- _GIVEN RECORDS_:
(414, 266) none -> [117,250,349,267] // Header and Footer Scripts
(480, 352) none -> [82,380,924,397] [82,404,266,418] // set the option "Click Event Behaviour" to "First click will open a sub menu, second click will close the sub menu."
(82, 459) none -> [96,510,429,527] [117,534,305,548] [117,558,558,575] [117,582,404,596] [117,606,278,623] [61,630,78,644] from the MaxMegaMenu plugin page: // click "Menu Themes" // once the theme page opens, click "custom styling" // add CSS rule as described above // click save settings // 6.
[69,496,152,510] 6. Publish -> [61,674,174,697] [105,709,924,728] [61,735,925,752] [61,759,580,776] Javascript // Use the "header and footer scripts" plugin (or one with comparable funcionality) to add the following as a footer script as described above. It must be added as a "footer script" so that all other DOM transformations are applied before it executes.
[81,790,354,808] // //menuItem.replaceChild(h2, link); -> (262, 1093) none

--

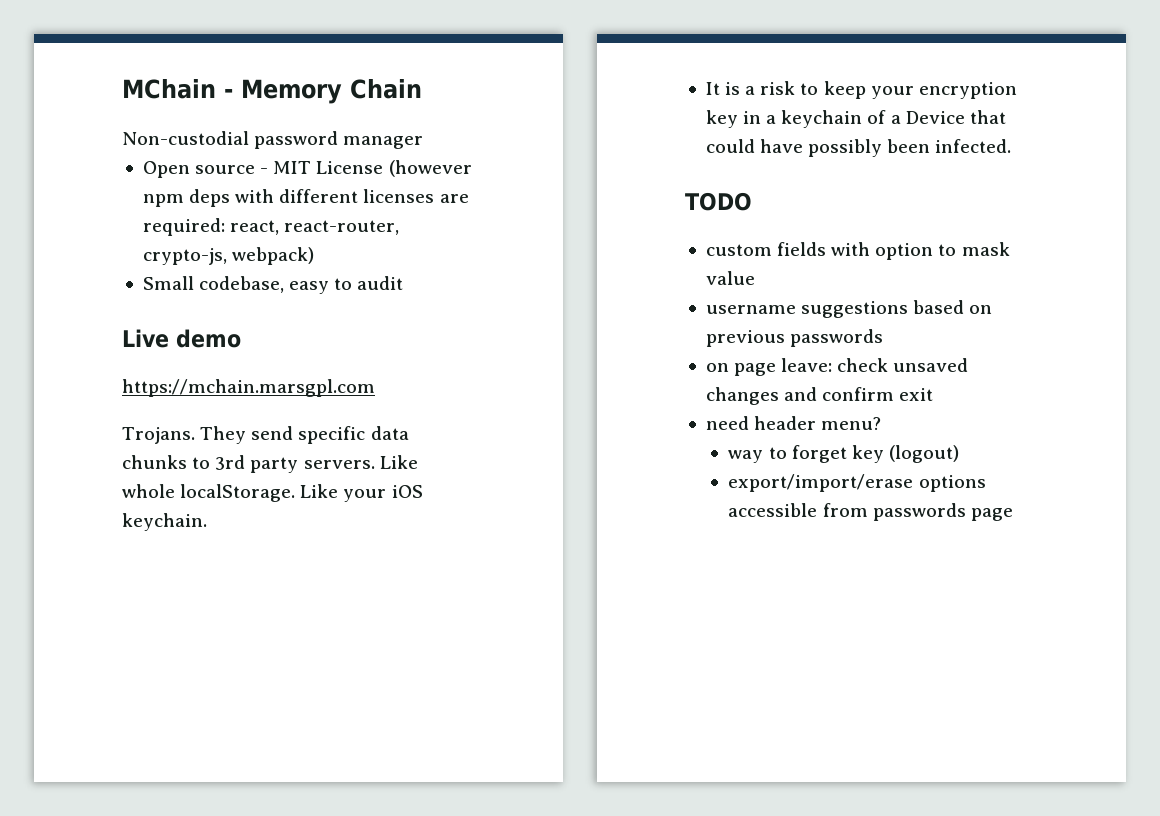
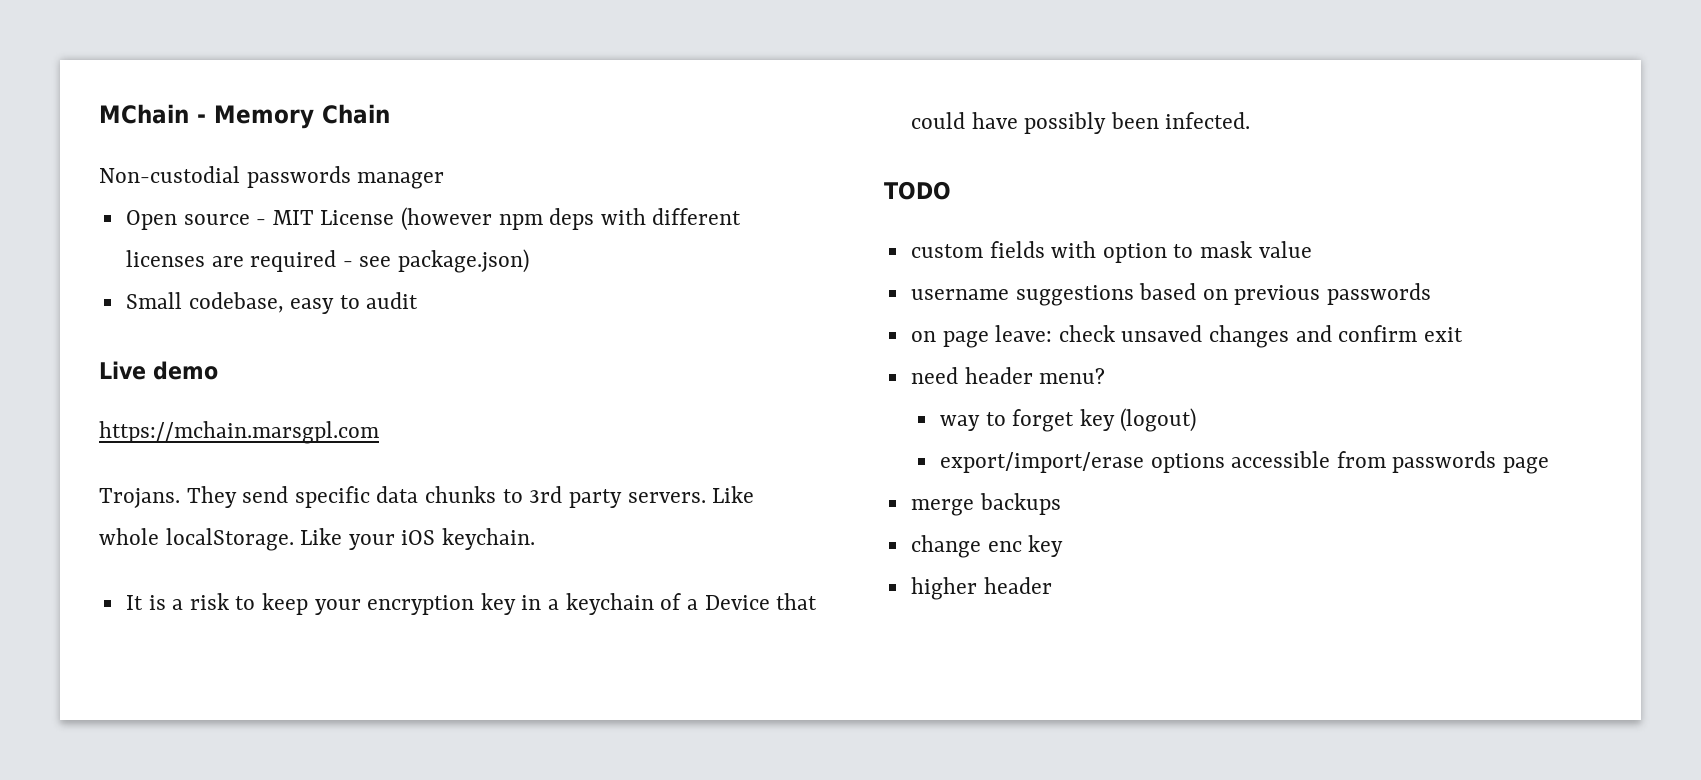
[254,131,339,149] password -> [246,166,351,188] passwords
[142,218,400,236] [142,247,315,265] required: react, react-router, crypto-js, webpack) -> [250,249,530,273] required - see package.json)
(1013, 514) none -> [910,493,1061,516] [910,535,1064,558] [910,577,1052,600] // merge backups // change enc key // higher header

- _YOUR GOAL_: Look above for the line that contains "(414, 266) none". Starting there, transcribe every line exactly until you have copied the line that contains "(82, 459) none".

- _FINISHED EXERCISE_:
(414, 266) none -> [117,250,349,267] // Header and Footer Scripts
(480, 352) none -> [82,380,924,397] [82,404,266,418] // set the option "Click Event Behaviour" to "First click will open a sub menu, second click will close the sub menu."
(82, 459) none -> [96,510,429,527] [117,534,305,548] [117,558,558,575] [117,582,404,596] [117,606,278,623] [61,630,78,644] from the MaxMegaMenu plugin page: // click "Menu Themes" // once the theme page opens, click "custom styling" // add CSS rule as described above // click save settings // 6.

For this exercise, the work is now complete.